Although she had tried to avoid quarreling with him from the beginning, his tone hurt her badly. She replied sharply, "There’s no harm in that. Isn't it amazing how you can't bear to miss your carousing for even one night?"
He said angrily, "Mention one thing that would make staying home bearable".
She became enraged and said in a voice that showed she was on the verge of tears, "I'll leave. Perhaps then you'll like it better".
She turned her back on him to flee. He followed her with a stony glare. "How stupid she is! She doesn't know that only divine decree keeps her in my house".
Although the quarrel had relieved a little of his anger, he would have preferred for it not to have happened, if only because it served to increase his depressing boredom. If he had wanted to, he could have appeased her, but the listlessness of his mind had overwhelmed all his feelings.
In a few minutes, a relative calm took possession of him. The cruel words he had thrown at her echoed in his ears. He acknowledged that they were harsh and uncalled for. He felt almost regretful, not because he had suddenly discovered some dregs of affection for her in the corners of his heart, but because of his desire to treat her politely, perhaps out of respect for her father or fear of his. He had not exceeded these bounds, even during the nerve-racking period of adjustment when with decisive firmness he had undertaken to make her accept his policies. He had apologized when he got too angry.

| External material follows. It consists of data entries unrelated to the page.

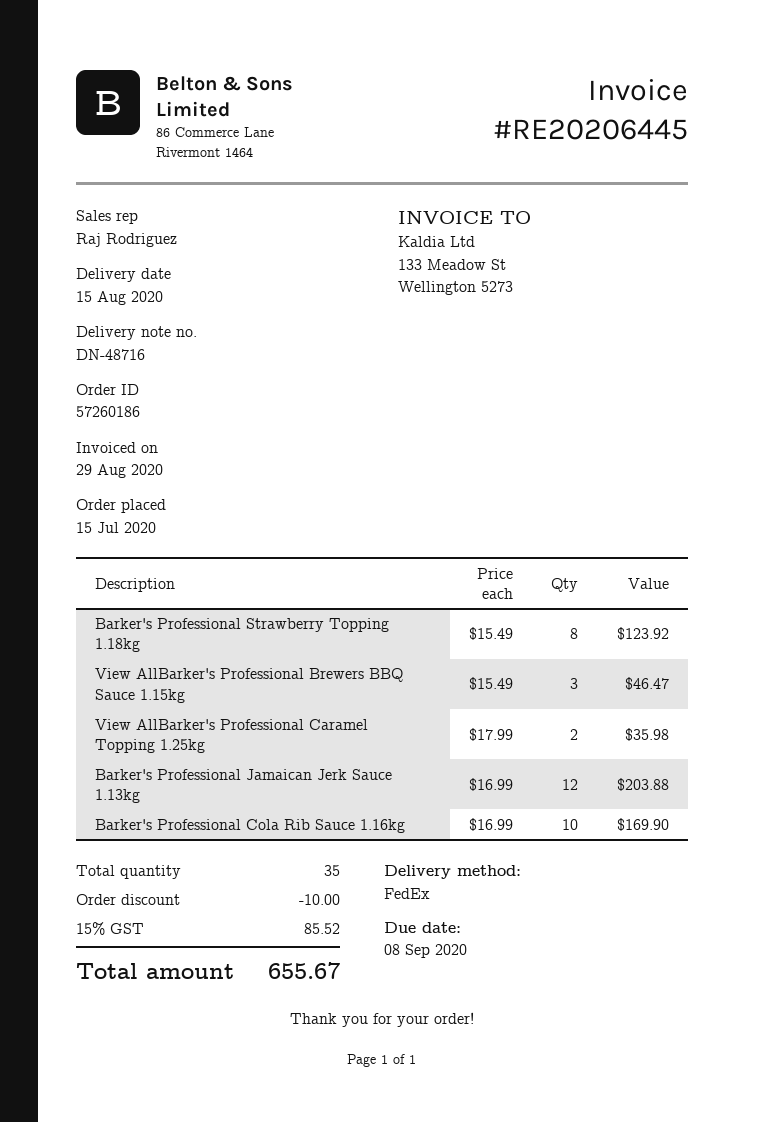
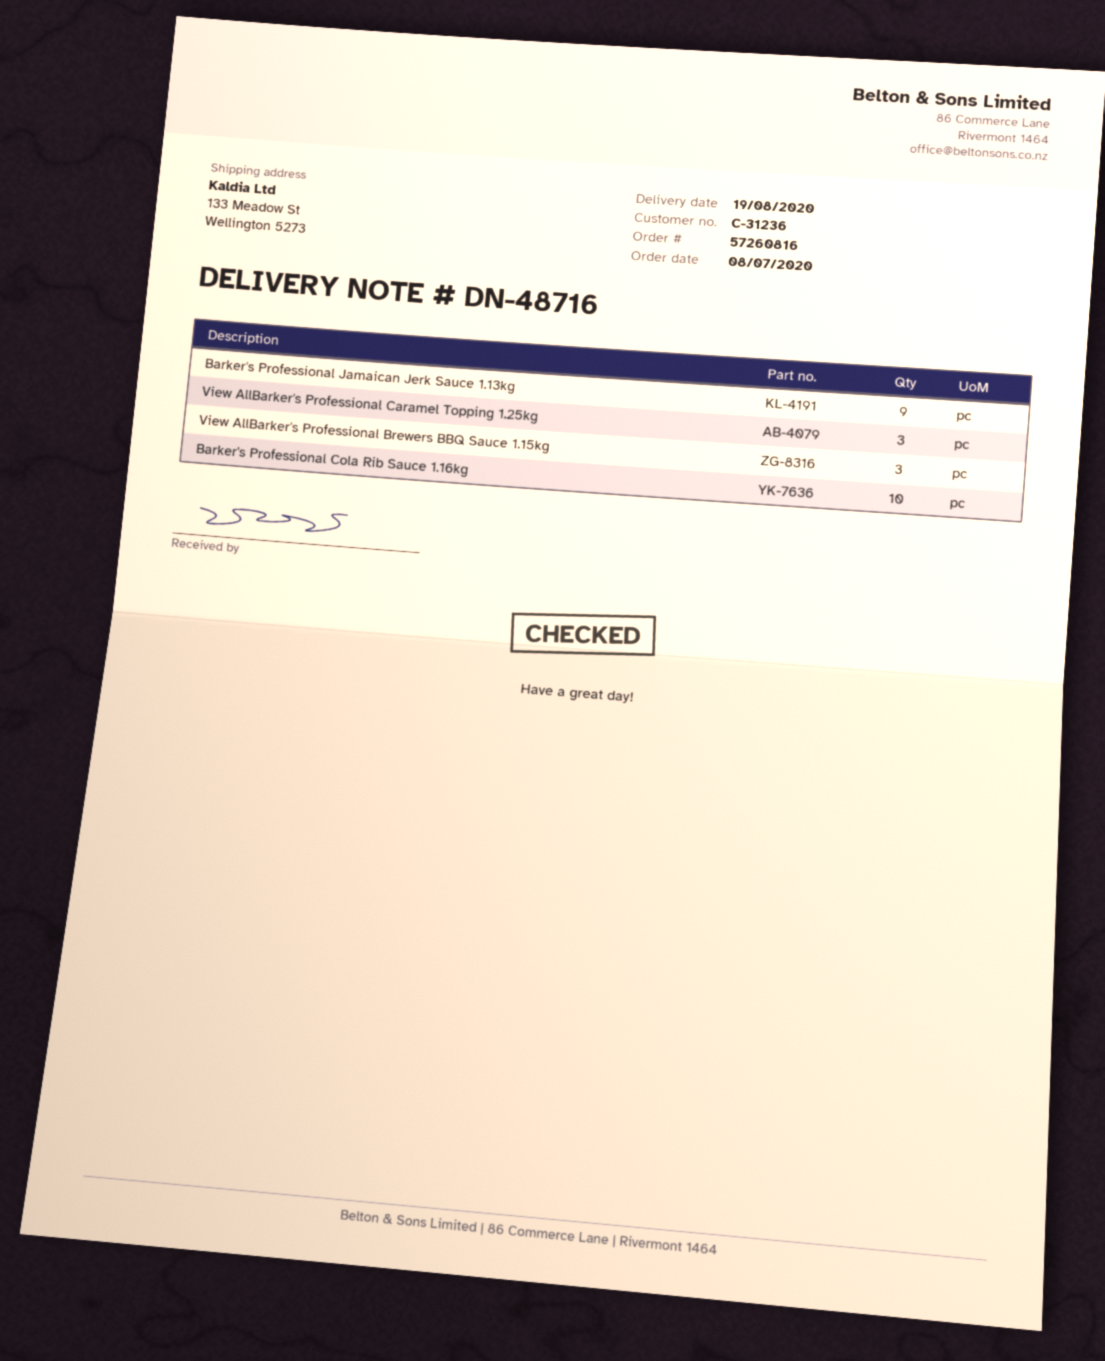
order number: 57260186 -> 57260816
order date: 2020-07-15 -> 2020-07-08
delivery date: 2020-08-15 -> 2020-08-19
Barker's Professional Strawberry Topping 1.18kg: 8 -> none
View AllBarker's Professional Caramel Topping 1.25kg: 2 -> 3
Barker's Professional Jamaican Jerk Sauce 1.13kg: 12 -> 9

Anger was nothing out of the ordinary for this family. The only time they attempted to control their tempers was when the father was present, monopolizing for himself all rights to anger. Their anger was like a bolt of lightning, quick to flare up and quick to die down. They would be left with various forms of regret and sorrow. Yasin was like this, but he was also obstinate. His regret did not motivate him to seek a reconciliation with his wife. He told himself, "She’s the one who made me angry… Couldn't she have spoken to me in a gentler tone?" He wanted her to be consistently patient, forbearing, and forgiving, so that he could shoot off in pursuit of his passions, confident about the home front.
After she got angry and withdrew, he felt even more uncomfortable with his imprisonment. He left the room to go to the roof. He found the air pleasant there. The night was tranquil. It was dark everywhere but more profoundly so under the arbor of hyacinth beans and jasmine. On the other side of the roof, the dome of the sky was visible, studded with stars like pearls. He began to pace back and forth on the roof between the wall adjoining Maryam’s house and the end of the hyacinth bean garden with its view of the Qala'un mosque. He gave himself over to contemplation of various mental images.
As he was walking slowly by the entrance to the arbor a rustling sound or perhaps a whisper caught his ear. He could hear someone breathing. Surprised, he stared into the darkness and called out, "Who’s there?"
A voice he easily recognized replied in ringing tones, "Nur, master".
He remembered immediately that Nur, his wife’s maid, retired at night to a wooden hut containing a few sticks of furniture, next to the chicken coop. He looked across the roof until he made out her figure standing a few feet away, like a condensed and solidified piece of night. He saw the whites of her eyes, as pure white as circles drawn in chalk on a jet-black form. He kept on pacing and said nothing more, but her features were automatically traced on his imagination. She was black, in her forties, and solidly built. She had thick limbs and a full chest. Her rear was plump. She had a gleaming face, sparkling eyes, and full lips. There was something powerful, coarse, and unusual about her, or he had thought of her that way since she had appeared in his house.